It’s strange to think about, but art can be like food. You’ve got to be in the mood for it, or you won’t really connect with it or be interested in it.
I’m sure you’ve experienced a powerful piece of artwork at some point in your life (I hope many). Something that really blew you away. If you think about it, it was probably because something in your life at the time was relevant to the art. Possibly something you had been considering or something you recently learned about. Maybe the art awakened something in you that you didn’t know was there (the best experience in my opinion). In other words, we connect with different types or styles of work and their content at different times in our lives. Your work may appeal to people in a different time or place. We don’t know who will like it or respond to it on a deeper level than simply viewing it.
I think our culture is too invested in the social media game. I know everyone has a social media account or several, but I’m not convinced it’s the best way to show your work or allow people access to your work. In a lot of ways, it feels cheap, fast, and superficial (like social media itself). How many followers and how many likes seem to be the gauge we use to assign value to what we do or who we are. The audience seems to have the attention span of a gnat. And most people won’t read anything longer than a headline. You’re competing with too much on those platforms for anyone to really pay attention to what you’re doing. It seems it’s the antithesis of what your work should deserve in order to be understood.
If you are on social media, I think you can take advantage of it and direct people to your site, or in my case, this blog. Give them a chance to slow down and read something (if they will) about what you’re doing and why. I believe it's a better strategy than posting everything on social media.
It's important to understand that not everyone will be interested in the topic you may be interested in making work about. Some work may be too involved, too sophisticated, or conceptual for a lot of people to understand or get interested in. That’s the complaint often heard about graduate art students—too far into their own heads and making work that no one understands but them (and sometimes they don’t even understand it). It can get a bit “out there,” no doubt. You should look for a happy medium. Work that is interesting and involved enough to hold a viewer’s attention but accessible to anyone that’s willing to invest a little time.
Keep in mind that the people interested in your work will have a reason to be. As I said in the beginning, they will be connected to it in some special or personal way. They’ll have knowledge or interest in the topic or content, or they’ll have a personal or intellectual connection to it. Everyone else will pass it by and never give it a second thought.
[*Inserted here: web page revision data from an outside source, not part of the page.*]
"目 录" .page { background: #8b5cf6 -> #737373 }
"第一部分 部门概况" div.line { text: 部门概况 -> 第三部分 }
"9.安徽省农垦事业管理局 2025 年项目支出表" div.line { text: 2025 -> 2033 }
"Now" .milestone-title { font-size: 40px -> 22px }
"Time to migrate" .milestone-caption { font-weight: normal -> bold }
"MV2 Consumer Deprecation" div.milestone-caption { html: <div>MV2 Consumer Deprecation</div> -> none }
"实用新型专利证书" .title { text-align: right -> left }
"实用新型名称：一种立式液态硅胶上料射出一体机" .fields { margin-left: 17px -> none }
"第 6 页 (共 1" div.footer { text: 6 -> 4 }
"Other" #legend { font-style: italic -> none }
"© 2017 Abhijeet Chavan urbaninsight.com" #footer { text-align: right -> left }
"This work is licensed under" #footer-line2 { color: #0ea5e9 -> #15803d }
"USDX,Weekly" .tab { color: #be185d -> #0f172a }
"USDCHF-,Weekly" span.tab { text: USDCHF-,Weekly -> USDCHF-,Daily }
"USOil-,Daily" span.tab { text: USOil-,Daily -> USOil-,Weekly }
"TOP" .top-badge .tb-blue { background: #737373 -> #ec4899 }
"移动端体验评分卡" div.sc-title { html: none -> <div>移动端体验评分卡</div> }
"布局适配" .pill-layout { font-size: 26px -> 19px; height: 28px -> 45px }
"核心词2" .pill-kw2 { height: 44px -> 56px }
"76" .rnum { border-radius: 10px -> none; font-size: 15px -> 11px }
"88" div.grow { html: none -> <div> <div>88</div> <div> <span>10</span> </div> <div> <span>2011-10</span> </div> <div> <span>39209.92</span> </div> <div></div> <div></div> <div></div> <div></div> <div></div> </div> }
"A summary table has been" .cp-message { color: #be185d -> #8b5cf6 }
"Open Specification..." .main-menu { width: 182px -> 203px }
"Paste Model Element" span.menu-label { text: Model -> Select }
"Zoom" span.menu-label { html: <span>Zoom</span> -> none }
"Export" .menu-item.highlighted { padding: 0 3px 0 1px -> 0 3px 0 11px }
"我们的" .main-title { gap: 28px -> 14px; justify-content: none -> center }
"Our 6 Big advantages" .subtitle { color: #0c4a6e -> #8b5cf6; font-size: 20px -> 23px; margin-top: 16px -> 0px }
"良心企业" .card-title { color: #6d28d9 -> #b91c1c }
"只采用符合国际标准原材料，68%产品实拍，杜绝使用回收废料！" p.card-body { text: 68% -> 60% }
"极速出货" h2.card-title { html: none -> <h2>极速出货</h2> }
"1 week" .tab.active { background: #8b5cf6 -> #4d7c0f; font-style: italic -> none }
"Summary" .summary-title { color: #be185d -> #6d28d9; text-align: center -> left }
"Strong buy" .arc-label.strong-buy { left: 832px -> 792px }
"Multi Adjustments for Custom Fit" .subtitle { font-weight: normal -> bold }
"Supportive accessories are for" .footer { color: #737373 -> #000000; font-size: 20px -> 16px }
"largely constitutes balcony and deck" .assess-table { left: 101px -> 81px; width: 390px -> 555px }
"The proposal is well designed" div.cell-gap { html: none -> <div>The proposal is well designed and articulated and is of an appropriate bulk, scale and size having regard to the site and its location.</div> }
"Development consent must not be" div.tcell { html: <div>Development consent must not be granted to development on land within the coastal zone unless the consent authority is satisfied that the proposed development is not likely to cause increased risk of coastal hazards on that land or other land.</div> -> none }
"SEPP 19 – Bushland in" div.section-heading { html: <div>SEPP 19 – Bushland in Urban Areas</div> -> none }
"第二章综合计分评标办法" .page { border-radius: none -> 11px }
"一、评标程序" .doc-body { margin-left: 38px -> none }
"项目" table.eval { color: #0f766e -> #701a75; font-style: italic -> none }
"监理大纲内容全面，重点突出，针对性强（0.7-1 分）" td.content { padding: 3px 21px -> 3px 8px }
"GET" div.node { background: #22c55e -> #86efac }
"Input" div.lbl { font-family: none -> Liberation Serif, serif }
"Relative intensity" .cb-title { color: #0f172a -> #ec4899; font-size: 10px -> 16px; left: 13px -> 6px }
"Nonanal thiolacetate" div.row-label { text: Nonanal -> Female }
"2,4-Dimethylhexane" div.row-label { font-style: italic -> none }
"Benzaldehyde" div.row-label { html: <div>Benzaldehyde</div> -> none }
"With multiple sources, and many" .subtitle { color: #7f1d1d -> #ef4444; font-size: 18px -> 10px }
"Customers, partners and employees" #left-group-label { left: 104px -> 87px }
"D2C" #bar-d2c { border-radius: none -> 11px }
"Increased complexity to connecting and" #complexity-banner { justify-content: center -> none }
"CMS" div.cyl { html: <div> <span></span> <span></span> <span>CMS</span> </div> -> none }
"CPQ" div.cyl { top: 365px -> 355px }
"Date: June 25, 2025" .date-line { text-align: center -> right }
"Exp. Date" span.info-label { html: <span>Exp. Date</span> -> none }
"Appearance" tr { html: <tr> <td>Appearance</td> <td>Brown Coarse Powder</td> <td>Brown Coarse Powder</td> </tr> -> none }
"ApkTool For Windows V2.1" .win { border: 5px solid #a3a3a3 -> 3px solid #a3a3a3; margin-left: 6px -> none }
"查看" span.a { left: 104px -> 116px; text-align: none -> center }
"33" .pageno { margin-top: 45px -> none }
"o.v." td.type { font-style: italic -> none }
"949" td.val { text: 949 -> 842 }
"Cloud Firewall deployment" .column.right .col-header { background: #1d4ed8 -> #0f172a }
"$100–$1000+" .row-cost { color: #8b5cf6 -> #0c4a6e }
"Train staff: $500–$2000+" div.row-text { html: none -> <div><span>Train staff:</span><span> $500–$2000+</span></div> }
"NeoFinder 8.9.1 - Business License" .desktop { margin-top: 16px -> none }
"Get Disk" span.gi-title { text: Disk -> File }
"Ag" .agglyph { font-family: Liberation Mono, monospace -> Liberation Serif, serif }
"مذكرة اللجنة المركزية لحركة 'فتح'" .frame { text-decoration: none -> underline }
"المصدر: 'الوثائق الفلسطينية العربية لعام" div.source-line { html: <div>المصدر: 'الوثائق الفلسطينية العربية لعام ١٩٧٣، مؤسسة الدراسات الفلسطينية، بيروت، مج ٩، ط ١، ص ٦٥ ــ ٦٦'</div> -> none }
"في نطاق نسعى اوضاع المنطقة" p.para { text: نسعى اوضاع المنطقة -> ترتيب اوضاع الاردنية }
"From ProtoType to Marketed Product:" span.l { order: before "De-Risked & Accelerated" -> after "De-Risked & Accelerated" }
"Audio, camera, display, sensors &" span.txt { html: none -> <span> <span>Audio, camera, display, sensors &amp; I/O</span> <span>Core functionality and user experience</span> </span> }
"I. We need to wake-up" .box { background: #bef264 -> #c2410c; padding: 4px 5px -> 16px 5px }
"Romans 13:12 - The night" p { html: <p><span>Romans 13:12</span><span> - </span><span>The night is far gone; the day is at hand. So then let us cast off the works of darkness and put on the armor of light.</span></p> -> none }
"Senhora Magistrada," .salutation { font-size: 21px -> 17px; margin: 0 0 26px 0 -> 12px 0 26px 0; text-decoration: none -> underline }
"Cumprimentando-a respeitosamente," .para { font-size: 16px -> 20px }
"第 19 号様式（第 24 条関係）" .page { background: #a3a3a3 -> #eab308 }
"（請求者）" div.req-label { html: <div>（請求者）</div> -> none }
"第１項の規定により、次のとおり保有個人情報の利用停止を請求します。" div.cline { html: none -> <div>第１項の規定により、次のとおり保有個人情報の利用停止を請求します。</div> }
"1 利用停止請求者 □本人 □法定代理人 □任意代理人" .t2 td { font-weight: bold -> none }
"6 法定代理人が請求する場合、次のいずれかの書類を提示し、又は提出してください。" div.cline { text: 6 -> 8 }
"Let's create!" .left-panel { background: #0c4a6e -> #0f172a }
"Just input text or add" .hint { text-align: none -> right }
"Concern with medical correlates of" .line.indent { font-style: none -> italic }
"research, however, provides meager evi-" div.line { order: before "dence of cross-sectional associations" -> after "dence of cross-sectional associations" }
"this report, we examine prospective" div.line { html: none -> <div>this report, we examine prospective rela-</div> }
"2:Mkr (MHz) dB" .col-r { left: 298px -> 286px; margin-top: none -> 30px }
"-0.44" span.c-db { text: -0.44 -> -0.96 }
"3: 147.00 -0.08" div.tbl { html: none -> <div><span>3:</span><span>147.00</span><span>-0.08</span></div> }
Can you make people interested in your work? Absolutely not. No more than giving them a plate of something they don’t want to eat, like Escargot de Bourgogne, for example. Or trying to make them read a book they have no interest in; for example, “The Monk Who Sold His Ferrari by Robin Sharma.” You can’t do it. And don’t even try; it’s a waste of time. Let your viewers find you. They will. And if you do enough interesting work, they’ll keep tabs on you and be interested in what you’ll do next.
The takeaway here is that only a small percentage of the people that see your work will be interested in it. And that’s fine; you’re not trying to sell anything or impress anyone. You’re trying to tell an important story that you’re preoccupied with. A story that will make the world a better, more interesting place in some small way. That’s what’s important!